Après enquête interne auprès de ses DRH, le Groupe
SGS apparait mieux positionné que la moyenne des entreprises françaises, tant au niveau de la rémunération que des évolutions de carrière. Pour continuer sur cette lancée positive et attester de son engagement pour la non discrimination et l’éthique, SGS a signé un accord sur l’égalité professionnelle Femmes-Hommes le 27 avril 2010. Objectif ? Déterminer et résorber les écarts éventuels et améliorer encore les évolutions de carrière des femmes.
3 éléments souvent source d’inégalité sont passés au crible…

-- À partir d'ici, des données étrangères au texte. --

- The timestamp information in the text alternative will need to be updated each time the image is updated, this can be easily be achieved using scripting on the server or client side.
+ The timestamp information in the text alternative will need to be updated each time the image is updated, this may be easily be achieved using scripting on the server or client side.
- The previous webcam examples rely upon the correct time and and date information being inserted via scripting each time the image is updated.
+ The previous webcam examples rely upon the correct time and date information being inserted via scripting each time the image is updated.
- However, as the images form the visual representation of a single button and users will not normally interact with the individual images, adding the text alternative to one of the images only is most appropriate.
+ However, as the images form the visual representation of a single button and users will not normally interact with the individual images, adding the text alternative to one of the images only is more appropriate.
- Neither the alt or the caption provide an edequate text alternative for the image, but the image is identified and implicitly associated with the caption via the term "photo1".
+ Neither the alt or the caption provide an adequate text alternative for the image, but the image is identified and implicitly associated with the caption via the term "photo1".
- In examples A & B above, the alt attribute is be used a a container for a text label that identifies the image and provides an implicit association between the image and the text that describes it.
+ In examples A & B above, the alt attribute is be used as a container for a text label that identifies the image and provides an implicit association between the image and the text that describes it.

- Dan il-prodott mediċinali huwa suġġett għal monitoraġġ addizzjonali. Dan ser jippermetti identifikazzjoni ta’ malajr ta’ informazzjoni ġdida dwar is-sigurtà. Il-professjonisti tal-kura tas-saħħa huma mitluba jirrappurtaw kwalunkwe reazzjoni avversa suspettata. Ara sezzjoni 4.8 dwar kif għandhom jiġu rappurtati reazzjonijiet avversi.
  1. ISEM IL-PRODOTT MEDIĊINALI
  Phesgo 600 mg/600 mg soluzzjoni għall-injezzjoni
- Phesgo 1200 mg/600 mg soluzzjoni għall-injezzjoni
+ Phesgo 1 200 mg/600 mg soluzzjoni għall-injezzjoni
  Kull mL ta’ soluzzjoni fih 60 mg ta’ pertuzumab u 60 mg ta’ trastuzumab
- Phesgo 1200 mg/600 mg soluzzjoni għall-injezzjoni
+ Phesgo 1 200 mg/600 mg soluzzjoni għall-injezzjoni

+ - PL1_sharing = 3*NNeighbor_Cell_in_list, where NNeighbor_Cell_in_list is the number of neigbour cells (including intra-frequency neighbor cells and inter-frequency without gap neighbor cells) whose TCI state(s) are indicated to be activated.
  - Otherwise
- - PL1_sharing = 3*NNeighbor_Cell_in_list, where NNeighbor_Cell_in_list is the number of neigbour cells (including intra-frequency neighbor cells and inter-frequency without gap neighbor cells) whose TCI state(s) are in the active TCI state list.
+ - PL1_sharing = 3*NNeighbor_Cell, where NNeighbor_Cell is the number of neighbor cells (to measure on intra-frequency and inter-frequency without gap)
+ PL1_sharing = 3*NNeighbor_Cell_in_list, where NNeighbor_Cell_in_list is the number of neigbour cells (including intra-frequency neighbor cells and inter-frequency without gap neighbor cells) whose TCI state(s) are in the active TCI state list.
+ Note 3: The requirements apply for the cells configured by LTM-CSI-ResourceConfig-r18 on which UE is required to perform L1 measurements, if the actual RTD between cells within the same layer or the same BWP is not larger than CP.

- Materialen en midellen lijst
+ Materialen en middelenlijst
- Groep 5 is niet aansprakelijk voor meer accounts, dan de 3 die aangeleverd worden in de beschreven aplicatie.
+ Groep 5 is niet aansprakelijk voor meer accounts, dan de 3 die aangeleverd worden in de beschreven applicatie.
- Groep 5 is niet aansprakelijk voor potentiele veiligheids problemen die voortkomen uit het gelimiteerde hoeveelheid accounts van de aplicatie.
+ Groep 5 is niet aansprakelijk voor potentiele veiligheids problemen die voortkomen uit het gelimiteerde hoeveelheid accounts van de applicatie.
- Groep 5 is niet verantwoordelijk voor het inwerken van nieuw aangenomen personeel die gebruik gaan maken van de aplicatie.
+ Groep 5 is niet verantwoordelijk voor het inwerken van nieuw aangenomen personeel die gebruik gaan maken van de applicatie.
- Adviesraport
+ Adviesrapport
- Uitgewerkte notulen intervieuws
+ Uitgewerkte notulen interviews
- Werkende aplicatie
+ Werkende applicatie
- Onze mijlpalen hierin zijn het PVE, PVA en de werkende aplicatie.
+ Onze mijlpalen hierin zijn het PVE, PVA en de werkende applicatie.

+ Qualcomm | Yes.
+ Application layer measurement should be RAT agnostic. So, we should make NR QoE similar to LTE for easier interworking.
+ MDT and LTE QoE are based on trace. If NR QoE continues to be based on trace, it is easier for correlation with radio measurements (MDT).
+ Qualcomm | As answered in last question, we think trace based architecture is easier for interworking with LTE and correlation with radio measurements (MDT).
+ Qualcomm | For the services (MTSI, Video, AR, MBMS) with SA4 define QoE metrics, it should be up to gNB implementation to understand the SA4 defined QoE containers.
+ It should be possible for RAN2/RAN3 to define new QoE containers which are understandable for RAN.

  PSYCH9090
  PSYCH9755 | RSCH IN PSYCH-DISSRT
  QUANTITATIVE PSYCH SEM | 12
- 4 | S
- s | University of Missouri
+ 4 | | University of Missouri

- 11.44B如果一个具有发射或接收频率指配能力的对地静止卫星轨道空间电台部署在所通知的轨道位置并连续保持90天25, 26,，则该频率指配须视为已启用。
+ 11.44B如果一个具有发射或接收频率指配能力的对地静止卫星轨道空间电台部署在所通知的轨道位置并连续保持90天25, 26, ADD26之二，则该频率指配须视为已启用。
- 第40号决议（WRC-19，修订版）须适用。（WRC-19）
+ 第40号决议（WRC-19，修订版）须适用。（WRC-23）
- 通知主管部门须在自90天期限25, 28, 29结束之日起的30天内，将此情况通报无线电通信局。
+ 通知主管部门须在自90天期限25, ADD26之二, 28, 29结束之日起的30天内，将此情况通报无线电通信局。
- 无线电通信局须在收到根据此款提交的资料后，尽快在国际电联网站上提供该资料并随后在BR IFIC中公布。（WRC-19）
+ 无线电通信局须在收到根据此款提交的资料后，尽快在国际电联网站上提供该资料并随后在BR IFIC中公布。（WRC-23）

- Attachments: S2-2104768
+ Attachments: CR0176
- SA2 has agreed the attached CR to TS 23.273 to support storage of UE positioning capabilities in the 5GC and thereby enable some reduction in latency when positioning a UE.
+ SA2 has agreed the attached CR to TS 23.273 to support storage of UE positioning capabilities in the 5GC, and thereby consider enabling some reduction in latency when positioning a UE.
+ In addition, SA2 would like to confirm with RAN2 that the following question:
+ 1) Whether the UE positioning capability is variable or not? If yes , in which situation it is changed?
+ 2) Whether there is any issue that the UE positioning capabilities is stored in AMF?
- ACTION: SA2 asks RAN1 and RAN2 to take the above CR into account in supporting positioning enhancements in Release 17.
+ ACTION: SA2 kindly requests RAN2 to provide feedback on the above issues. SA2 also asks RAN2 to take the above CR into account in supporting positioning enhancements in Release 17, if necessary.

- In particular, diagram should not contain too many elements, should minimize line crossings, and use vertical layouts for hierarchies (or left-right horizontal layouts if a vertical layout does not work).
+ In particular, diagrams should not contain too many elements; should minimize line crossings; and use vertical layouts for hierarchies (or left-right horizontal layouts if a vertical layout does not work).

La rémunération L’écart moyen de rémunération entre les hommes et les femmes au niveau national s’élève à 19% dans le secteur privé pour les salariés à temps complet (enquête INSEE-DADS 2004 et DARES-PIPS 2006). Or chez SGS, nous sommes loin de ces écarts :
- Non Cadres (1 700 salariés) : 1,50% en faveur des hommes
- Cadres hors comités de direction (600 salariés) : 7% en faveur des femmes
- Membres des comités de direction, mandataires (100 salariés) : 10% en faveur des hommes
L’anciennetéChez les cadres comme chez les non cadres, l’ancienneté moyenne des femmes et des hommes est très proche. La différence se situe au niveau de la centaine de cadres de direction où l’ancienneté est de 22 ans pour les hommes et seulement 16 ans pour les femmes.